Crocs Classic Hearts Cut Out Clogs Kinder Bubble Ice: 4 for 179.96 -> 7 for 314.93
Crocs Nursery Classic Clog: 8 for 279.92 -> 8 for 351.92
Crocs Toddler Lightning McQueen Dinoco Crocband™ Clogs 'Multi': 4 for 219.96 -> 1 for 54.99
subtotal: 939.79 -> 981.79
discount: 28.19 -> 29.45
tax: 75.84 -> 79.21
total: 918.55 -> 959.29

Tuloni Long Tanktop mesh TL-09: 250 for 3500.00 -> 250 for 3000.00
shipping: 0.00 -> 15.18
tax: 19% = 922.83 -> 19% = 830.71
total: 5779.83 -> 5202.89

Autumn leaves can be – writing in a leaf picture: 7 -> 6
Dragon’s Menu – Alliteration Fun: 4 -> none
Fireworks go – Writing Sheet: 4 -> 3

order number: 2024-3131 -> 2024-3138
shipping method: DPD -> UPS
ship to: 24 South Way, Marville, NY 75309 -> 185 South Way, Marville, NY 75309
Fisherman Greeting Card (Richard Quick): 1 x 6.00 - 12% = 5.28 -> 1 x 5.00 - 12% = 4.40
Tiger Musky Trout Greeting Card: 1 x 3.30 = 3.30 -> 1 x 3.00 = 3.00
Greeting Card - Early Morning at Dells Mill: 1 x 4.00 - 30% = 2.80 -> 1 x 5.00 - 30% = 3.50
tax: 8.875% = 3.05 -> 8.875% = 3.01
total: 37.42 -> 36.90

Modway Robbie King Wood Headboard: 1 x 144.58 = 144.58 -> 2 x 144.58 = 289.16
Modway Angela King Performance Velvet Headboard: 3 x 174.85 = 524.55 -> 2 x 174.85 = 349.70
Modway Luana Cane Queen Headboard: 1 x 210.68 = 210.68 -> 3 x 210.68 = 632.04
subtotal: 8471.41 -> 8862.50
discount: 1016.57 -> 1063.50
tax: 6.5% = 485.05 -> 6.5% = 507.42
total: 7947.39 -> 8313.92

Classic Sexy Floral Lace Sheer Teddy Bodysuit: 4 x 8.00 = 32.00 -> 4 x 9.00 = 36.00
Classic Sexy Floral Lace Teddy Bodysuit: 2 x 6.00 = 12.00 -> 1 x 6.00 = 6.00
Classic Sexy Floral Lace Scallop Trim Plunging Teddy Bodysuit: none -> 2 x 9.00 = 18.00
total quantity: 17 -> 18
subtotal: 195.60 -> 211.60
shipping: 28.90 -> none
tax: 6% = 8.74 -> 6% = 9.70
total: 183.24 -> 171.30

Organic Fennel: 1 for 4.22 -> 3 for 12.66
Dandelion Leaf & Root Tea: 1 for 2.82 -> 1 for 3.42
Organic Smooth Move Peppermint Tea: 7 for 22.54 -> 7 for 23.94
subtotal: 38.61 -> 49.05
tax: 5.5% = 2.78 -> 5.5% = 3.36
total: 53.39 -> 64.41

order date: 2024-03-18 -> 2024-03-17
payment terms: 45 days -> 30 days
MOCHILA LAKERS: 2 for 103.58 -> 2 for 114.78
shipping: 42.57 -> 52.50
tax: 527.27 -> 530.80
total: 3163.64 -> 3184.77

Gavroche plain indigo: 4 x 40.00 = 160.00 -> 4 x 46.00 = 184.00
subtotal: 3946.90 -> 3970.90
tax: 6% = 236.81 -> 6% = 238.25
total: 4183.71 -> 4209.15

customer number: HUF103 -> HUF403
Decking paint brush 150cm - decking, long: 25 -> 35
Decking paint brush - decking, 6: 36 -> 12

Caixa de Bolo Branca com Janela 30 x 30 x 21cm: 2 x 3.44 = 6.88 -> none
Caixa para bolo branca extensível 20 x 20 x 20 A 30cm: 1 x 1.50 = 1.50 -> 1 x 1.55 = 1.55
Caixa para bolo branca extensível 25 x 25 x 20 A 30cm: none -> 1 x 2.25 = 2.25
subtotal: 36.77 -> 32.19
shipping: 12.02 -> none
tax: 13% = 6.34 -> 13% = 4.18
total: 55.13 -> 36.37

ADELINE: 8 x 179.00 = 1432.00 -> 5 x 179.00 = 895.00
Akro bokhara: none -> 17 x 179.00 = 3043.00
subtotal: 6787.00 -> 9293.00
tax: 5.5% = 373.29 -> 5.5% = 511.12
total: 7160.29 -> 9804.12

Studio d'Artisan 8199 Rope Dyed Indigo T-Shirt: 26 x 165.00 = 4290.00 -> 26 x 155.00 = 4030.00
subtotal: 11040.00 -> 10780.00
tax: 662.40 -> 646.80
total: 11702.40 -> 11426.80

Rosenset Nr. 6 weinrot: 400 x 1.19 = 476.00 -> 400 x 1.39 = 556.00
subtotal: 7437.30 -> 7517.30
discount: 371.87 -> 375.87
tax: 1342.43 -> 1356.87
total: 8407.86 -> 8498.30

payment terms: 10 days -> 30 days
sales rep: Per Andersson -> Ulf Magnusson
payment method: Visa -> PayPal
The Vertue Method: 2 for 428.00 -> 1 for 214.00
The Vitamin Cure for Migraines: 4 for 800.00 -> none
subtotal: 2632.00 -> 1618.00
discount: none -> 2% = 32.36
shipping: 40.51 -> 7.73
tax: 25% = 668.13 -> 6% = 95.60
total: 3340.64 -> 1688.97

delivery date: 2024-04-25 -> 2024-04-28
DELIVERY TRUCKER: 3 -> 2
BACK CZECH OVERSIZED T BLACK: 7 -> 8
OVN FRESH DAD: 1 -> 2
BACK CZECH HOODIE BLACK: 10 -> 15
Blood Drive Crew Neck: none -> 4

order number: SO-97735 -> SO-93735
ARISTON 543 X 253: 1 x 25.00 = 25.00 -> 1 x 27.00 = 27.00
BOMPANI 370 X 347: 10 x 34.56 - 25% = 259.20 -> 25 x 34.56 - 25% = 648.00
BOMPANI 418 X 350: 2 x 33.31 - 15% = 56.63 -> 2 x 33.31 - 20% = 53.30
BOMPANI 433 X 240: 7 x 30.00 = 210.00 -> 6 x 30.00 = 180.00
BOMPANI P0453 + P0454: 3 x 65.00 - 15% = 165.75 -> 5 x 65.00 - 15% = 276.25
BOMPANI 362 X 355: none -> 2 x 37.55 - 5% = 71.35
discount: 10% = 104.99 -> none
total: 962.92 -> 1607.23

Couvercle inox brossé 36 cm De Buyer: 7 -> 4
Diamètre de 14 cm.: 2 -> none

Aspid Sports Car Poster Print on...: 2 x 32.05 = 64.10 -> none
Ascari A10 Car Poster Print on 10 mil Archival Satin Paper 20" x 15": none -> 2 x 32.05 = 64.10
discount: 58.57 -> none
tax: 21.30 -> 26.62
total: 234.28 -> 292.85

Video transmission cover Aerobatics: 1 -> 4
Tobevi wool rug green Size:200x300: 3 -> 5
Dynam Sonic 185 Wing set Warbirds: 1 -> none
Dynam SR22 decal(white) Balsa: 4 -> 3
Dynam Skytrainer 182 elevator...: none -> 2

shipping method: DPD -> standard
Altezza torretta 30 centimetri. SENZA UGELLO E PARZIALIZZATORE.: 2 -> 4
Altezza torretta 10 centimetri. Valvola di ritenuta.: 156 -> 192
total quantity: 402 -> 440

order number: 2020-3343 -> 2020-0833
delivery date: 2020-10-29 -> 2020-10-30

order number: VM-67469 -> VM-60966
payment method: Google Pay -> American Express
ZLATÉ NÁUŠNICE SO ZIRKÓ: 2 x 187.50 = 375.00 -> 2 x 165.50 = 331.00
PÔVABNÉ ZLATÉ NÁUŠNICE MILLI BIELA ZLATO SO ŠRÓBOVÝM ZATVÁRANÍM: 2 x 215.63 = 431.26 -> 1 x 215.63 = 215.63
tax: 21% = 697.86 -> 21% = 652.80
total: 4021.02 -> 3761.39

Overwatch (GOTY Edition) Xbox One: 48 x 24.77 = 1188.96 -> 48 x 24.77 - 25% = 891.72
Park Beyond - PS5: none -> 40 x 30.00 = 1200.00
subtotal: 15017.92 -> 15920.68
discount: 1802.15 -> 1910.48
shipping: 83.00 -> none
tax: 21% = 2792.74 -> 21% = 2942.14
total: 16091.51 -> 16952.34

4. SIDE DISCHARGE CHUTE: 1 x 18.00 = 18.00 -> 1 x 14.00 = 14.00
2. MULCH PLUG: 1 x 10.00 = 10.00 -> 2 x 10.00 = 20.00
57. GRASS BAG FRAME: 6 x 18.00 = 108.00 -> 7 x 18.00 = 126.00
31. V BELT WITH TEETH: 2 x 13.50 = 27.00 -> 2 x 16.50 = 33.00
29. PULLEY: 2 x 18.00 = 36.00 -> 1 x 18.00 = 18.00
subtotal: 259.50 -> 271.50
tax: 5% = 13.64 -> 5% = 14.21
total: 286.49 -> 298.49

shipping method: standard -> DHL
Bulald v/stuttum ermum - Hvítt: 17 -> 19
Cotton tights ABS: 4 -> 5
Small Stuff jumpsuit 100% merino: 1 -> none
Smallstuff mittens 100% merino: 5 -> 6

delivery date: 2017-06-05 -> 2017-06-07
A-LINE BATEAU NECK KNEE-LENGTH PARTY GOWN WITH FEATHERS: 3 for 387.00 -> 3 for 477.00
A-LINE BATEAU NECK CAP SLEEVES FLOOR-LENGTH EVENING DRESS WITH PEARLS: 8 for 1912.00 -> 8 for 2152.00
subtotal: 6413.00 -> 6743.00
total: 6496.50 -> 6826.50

[Task requirements]
Set down exactly the lines from the opening line of the material through the line in which "Dandelion Leaf &" occurs, both included, and no other lines.

[Task output]
Crocs Classic Hearts Cut Out Clogs Kinder Bubble Ice: 4 for 179.96 -> 7 for 314.93
Crocs Nursery Classic Clog: 8 for 279.92 -> 8 for 351.92
Crocs Toddler Lightning McQueen Dinoco Crocband™ Clogs 'Multi': 4 for 219.96 -> 1 for 54.99
subtotal: 939.79 -> 981.79
discount: 28.19 -> 29.45
tax: 75.84 -> 79.21
total: 918.55 -> 959.29

Tuloni Long Tanktop mesh TL-09: 250 for 3500.00 -> 250 for 3000.00
shipping: 0.00 -> 15.18
tax: 19% = 922.83 -> 19% = 830.71
total: 5779.83 -> 5202.89

Autumn leaves can be – writing in a leaf picture: 7 -> 6
Dragon’s Menu – Alliteration Fun: 4 -> none
Fireworks go – Writing Sheet: 4 -> 3

order number: 2024-3131 -> 2024-3138
shipping method: DPD -> UPS
ship to: 24 South Way, Marville, NY 75309 -> 185 South Way, Marville, NY 75309
Fisherman Greeting Card (Richard Quick): 1 x 6.00 - 12% = 5.28 -> 1 x 5.00 - 12% = 4.40
Tiger Musky Trout Greeting Card: 1 x 3.30 = 3.30 -> 1 x 3.00 = 3.00
Greeting Card - Early Morning at Dells Mill: 1 x 4.00 - 30% = 2.80 -> 1 x 5.00 - 30% = 3.50
tax: 8.875% = 3.05 -> 8.875% = 3.01
total: 37.42 -> 36.90

Modway Robbie King Wood Headboard: 1 x 144.58 = 144.58 -> 2 x 144.58 = 289.16
Modway Angela King Performance Velvet Headboard: 3 x 174.85 = 524.55 -> 2 x 174.85 = 349.70
Modway Luana Cane Queen Headboard: 1 x 210.68 = 210.68 -> 3 x 210.68 = 632.04
subtotal: 8471.41 -> 8862.50
discount: 1016.57 -> 1063.50
tax: 6.5% = 485.05 -> 6.5% = 507.42
total: 7947.39 -> 8313.92

Classic Sexy Floral Lace Sheer Teddy Bodysuit: 4 x 8.00 = 32.00 -> 4 x 9.00 = 36.00
Classic Sexy Floral Lace Teddy Bodysuit: 2 x 6.00 = 12.00 -> 1 x 6.00 = 6.00
Classic Sexy Floral Lace Scallop Trim Plunging Teddy Bodysuit: none -> 2 x 9.00 = 18.00
total quantity: 17 -> 18
subtotal: 195.60 -> 211.60
shipping: 28.90 -> none
tax: 6% = 8.74 -> 6% = 9.70
total: 183.24 -> 171.30

Organic Fennel: 1 for 4.22 -> 3 for 12.66
Dandelion Leaf & Root Tea: 1 for 2.82 -> 1 for 3.42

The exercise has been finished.